At the end of 2021, Palladium Thought Leader and co-creator of the Balanced Scorecard, Dr Robert S Kaplan, published “Accounting for Climate Change” in the Harvard Business Review. In it, he and co-author Karthik Ramanna make recommendations for improvements to the way companies report on environment, social, and governance (ESG) matters.
In their proposed system, which they dubbed E-liabilities accounting, organisations can account for not just their own carbon emissions but for those emissions from suppliers in their value chain. These “Scope 3 emissions” often get left out of records, despite their importance. The proposed system is in response to the GHG Protocol, the standard used by over 90 percent of Fortune 500 companies to account for greenhouse gas (GHG) emissions. The authors argue that this standard doesn’t capture the full picture of an organisation’s emissions.
“If companies can start reliably reporting their GHG numbers, and their customers and consumers begin looking for this type of information, it can create lasting, realistic changes in behaviour across the economy to address climate change,” explains Kaplan. Imagine a scenario in which product labels include greenhouse gas emissions the way nutritional information is provided now.

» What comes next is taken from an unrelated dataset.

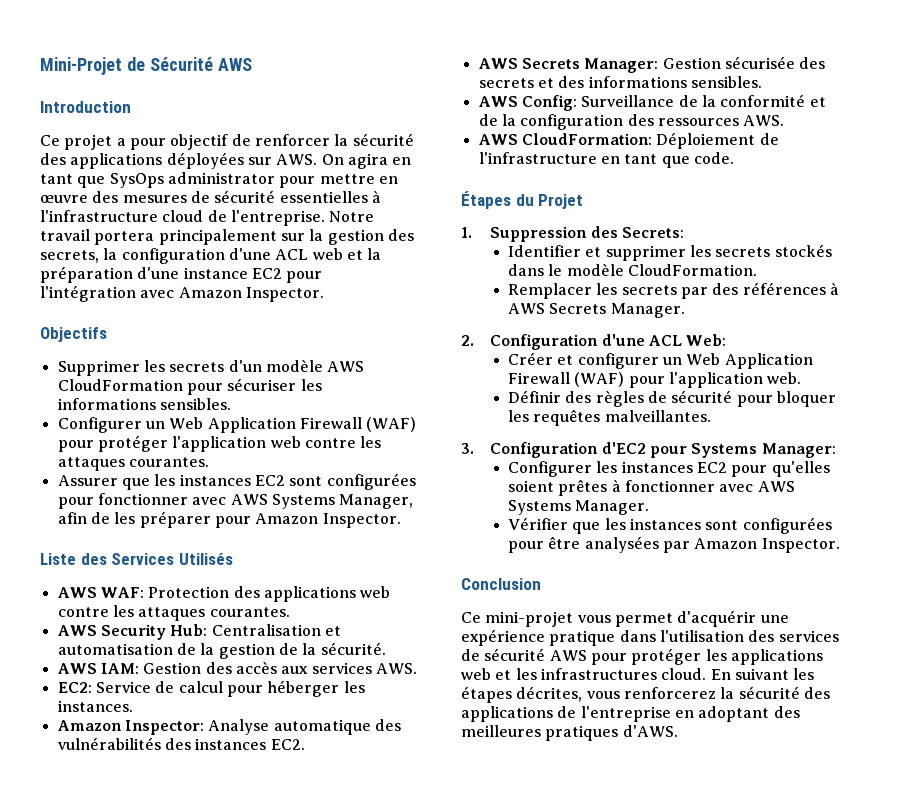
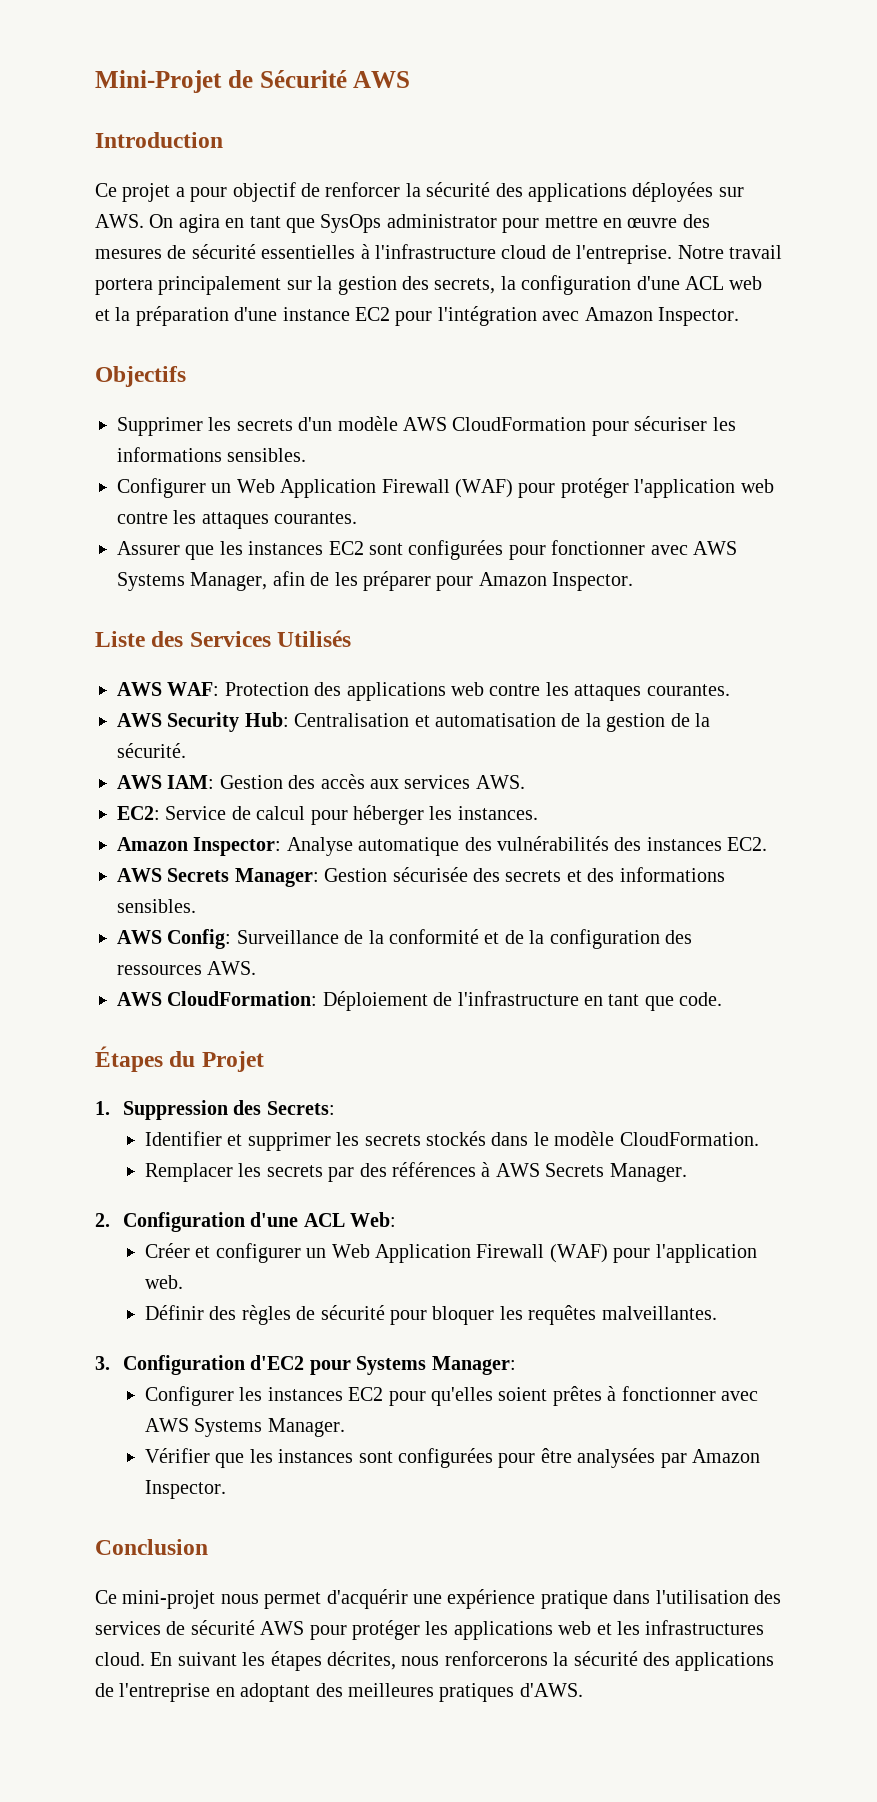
- Ce mini-projet vous permet d'acquérir une expérience pratique dans l'utilisation des services de sécurité AWS pour protéger les applications web et les infrastructures cloud.
+ Ce mini-projet nous permet d'acquérir une expérience pratique dans l'utilisation des services de sécurité AWS pour protéger les applications web et les infrastructures cloud.
- En suivant les étapes décrites, vous renforcerez la sécurité des applications de l'entreprise en adoptant des meilleures pratiques d'AWS.
+ En suivant les étapes décrites, nous renforcerons la sécurité des applications de l'entreprise en adoptant des meilleures pratiques d'AWS.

In a new follow-up article, “We Need Better Carbon Accounting. Here’s How to Get There”, Kaplan and Ramanna go a step further to dig into why problems with the GHG Protocol have persisted and offer up solutions for carbon accounting that don’t require rescinding the Protocol, (which is included in many global climate agreements) and the benefits for organisations that adopt E-Liabilities.
Where the Protocol falls short is in its standards around Scope 3 emissions, which as Palladium’s Director of Thought Leadership Eduardo Tugendhat explains can negate any accounting an organisation does around their emissions. “Because there’s no way to properly account for the carbon in the upstream or downstream parts of the supply chain, beyond the immediate company, there’s no credibility to the numbers.”
In addition, reporting around Scope 3 emissions are voluntary and according to the authors, most companies skip reporting on their supplier and customer emissions. While doing so may make their emissions numbers look better, it doesn’t give the full picture.
“The E-liability system we’ve proposed will stimulate aggressive decarbonisation actions along the supply chain by providing a contractual and enforceable basis for customers and investors to specify maximum amount of tolerable GHG emissions in the products and services they purchase and finance,” the authors explain.
But who should be using such a system?
According to Kaplan and Ramanna, companies with environmentally sensitive customers or equity ownership would benefit the most from an early adoption the E-Liability system. They also identify a third type of company which would have high motivation to adopt a more accurate system; those with high direct emissions in their own production processes and supply chains like companies with intensive production processes.
“Such adoption would enable them to credibly report their lower per unit GHG outputs to environmentally conscious customers, investors, and the public at large,” the authors add.
As corporations around the world continue to face mounting pressure to address and reduce emissions within their operations and supply chains, systems such as Kaplan and Ramanna’s E-Liabilities will be a critical piece of the puzzle in reaching a truly net zero economy.